#### What you will do
Return the whole listing unchanged. Drop the images.

#### Given data
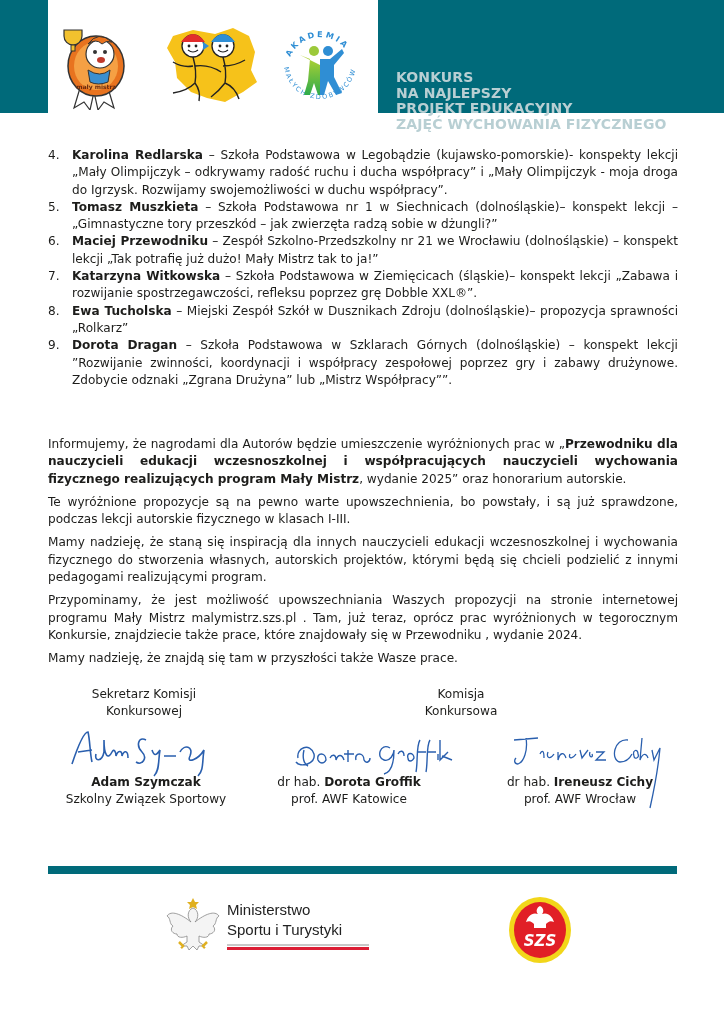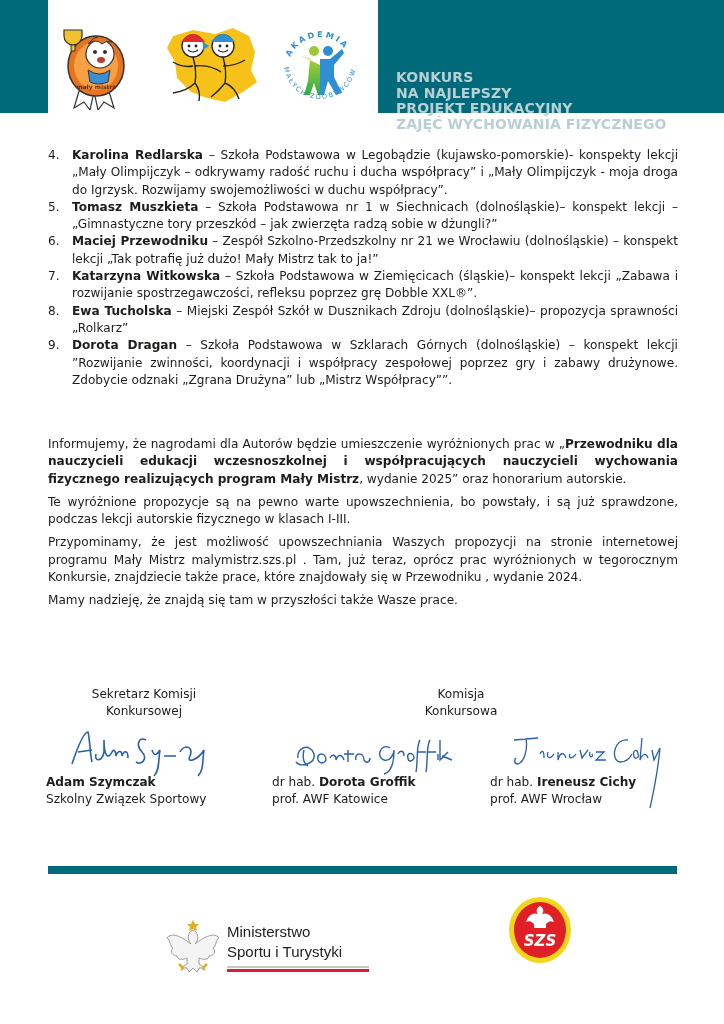--- a/index.html
+++ b/index.html
@@ -131,6 +131,7 @@
 <div class="content paras">
   <p class="para"><span>Informujemy, że nagrodami dla Autorów będzie umieszczenie wyróżnionych prac w „</span><b>Przewodniku dla nauczycieli edukacji wczesnoszkolnej i współpracujących nauczycieli wychowania fizycznego realizujących program Mały Mistrz</b><span>, wydanie 2025” oraz honorarium autorskie.</span></p>
   <p class="para">Te wyróżnione propozycje są na pewno warte upowszechnienia, bo powstały, i są już sprawdzone, podczas lekcji autorskie fizycznego w klasach I-III.</p>
+  <p class="para">Mamy nadzieję, że staną się inspiracją dla innych nauczycieli edukacji wczesnoszkolnej i wychowania fizycznego do stworzenia własnych, autorskich projektów, którymi będą się chcieli podzielić z innymi pedagogami realizującymi program.</p>
   <p class="para">Przypominamy, że jest możliwość upowszechniania Waszych propozycji na stronie internetowej programu Mały Mistrz malymistrz.szs.pl . Tam, już teraz, oprócz prac wyróżnionych w tegorocznym Konkursie, znajdziecie także prace, które znajdowały się w Przewodniku , wydanie 2024.</p>
   <p class="para">Mamy nadzieję, że znajdą się tam w przyszłości także Wasze prace.</p>
 </div>

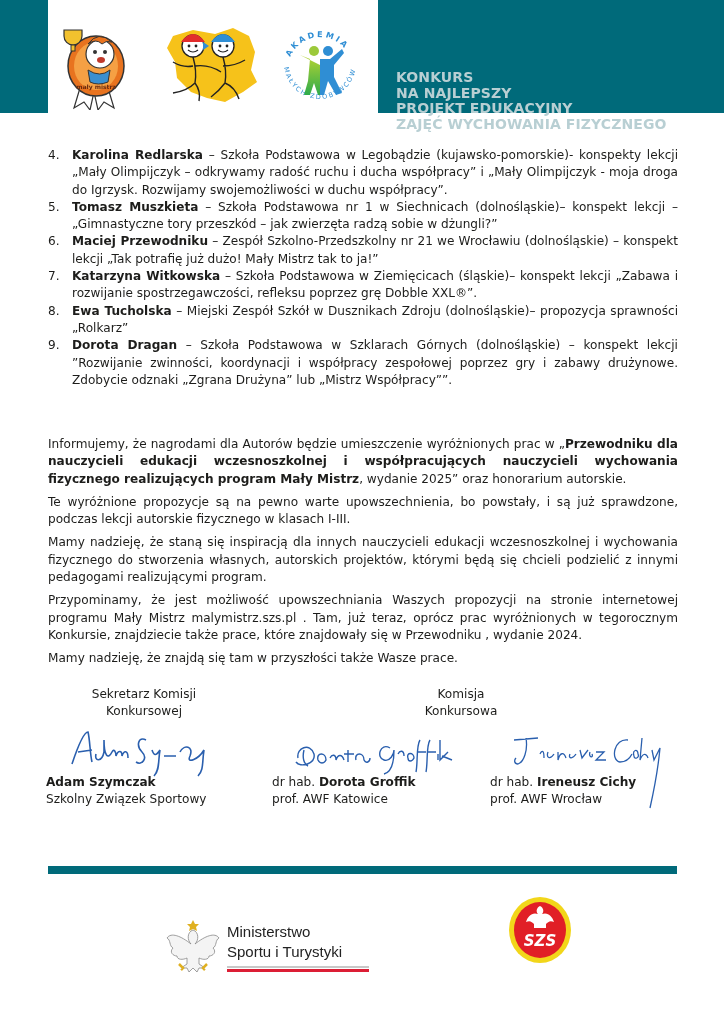--- a/index.html
+++ b/index.html
@@ -29,7 +29,7 @@
   .sig-block { position: absolute; text-align: center; font-size: 12.1px; line-height: 17px; }
   .sig-left-head { left: 64px; top: 686px; width: 160px; }
   .sig-right-head { left: 396px; top: 686px; width: 130px; }
-  .sig-name { position: absolute; font-size: 12.1px; line-height: 17px; white-space: nowrap; }
+  .sig-name { position: absolute; text-align: center; font-size: 12.1px; line-height: 17px; white-space: nowrap; }
   .sig-adam { left: 46px; top: 774px; width: 200px; }
   .sig-dorota { left: 272px; top: 774px; width: 154px; }
   .sig-ireneusz { left: 490px; top: 774px; width: 180px; }

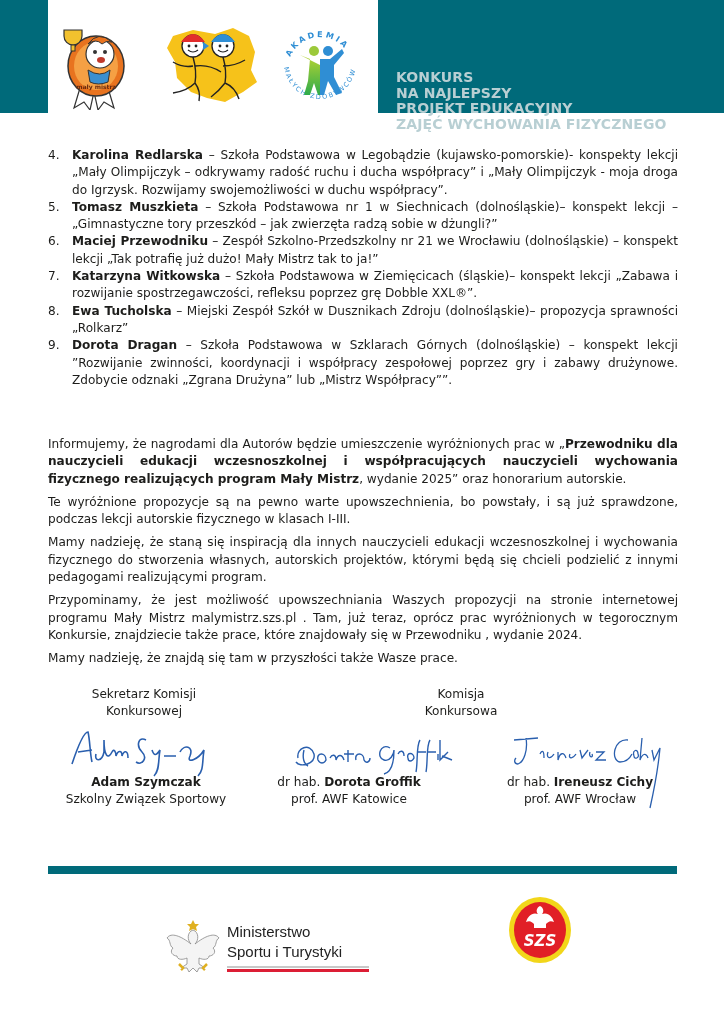--- a/index.html
+++ b/index.html
@@ -37,7 +37,7 @@
   .signature { position: absolute; }
 
   .footer-bar { position: absolute; left: 48px; top: 866px; width: 629px; height: 8px; background: #006a7a; }
-  .ministry { position: absolute; left: 165px; top: 918px; width: 210px; height: 60px; }
+  .ministry { position: absolute; left: 165px; top: 896px; width: 210px; height: 60px; }
   .ministry-text { position: absolute; left: 62px; top: 4px; font-family: "Liberation Sans", sans-serif; font-size: 15px; line-height: 20px; color: #222; white-space: nowrap; }
   .ministry-line1 { position: absolute; left: 62px; top: 48px; width: 142px; height: 1.5px; background: #c8c8c8; }
   .ministry-line2 { position: absolute; left: 62px; top: 51px; width: 142px; height: 3px; background: #dc1e35; }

#### Result of this exercise
--- a/index.html
+++ b/index.html
@@ -131,6 +131,7 @@
 <div class="content paras">
   <p class="para"><span>Informujemy, że nagrodami dla Autorów będzie umieszczenie wyróżnionych prac w „</span><b>Przewodniku dla nauczycieli edukacji wczesnoszkolnej i współpracujących nauczycieli wychowania fizycznego realizujących program Mały Mistrz</b><span>, wydanie 2025” oraz honorarium autorskie.</span></p>
   <p class="para">Te wyróżnione propozycje są na pewno warte upowszechnienia, bo powstały, i są już sprawdzone, podczas lekcji autorskie fizycznego w klasach I-III.</p>
+  <p class="para">Mamy nadzieję, że staną się inspiracją dla innych nauczycieli edukacji wczesnoszkolnej i wychowania fizycznego do stworzenia własnych, autorskich projektów, którymi będą się chcieli podzielić z innymi pedagogami realizującymi program.</p>
   <p class="para">Przypominamy, że jest możliwość upowszechniania Waszych propozycji na stronie internetowej programu Mały Mistrz malymistrz.szs.pl . Tam, już teraz, oprócz prac wyróżnionych w tegorocznym Konkursie, znajdziecie także prace, które znajdowały się w Przewodniku , wydanie 2024.</p>
   <p class="para">Mamy nadzieję, że znajdą się tam w przyszłości także Wasze prace.</p>
 </div>

--- a/index.html
+++ b/index.html
@@ -29,7 +29,7 @@
   .sig-block { position: absolute; text-align: center; font-size: 12.1px; line-height: 17px; }
   .sig-left-head { left: 64px; top: 686px; width: 160px; }
   .sig-right-head { left: 396px; top: 686px; width: 130px; }
-  .sig-name { position: absolute; font-size: 12.1px; line-height: 17px; white-space: nowrap; }
+  .sig-name { position: absolute; text-align: center; font-size: 12.1px; line-height: 17px; white-space: nowrap; }
   .sig-adam { left: 46px; top: 774px; width: 200px; }
   .sig-dorota { left: 272px; top: 774px; width: 154px; }
   .sig-ireneusz { left: 490px; top: 774px; width: 180px; }

--- a/index.html
+++ b/index.html
@@ -37,7 +37,7 @@
   .signature { position: absolute; }
 
   .footer-bar { position: absolute; left: 48px; top: 866px; width: 629px; height: 8px; background: #006a7a; }
-  .ministry { position: absolute; left: 165px; top: 918px; width: 210px; height: 60px; }
+  .ministry { position: absolute; left: 165px; top: 896px; width: 210px; height: 60px; }
   .ministry-text { position: absolute; left: 62px; top: 4px; font-family: "Liberation Sans", sans-serif; font-size: 15px; line-height: 20px; color: #222; white-space: nowrap; }
   .ministry-line1 { position: absolute; left: 62px; top: 48px; width: 142px; height: 1.5px; background: #c8c8c8; }
   .ministry-line2 { position: absolute; left: 62px; top: 51px; width: 142px; height: 3px; background: #dc1e35; }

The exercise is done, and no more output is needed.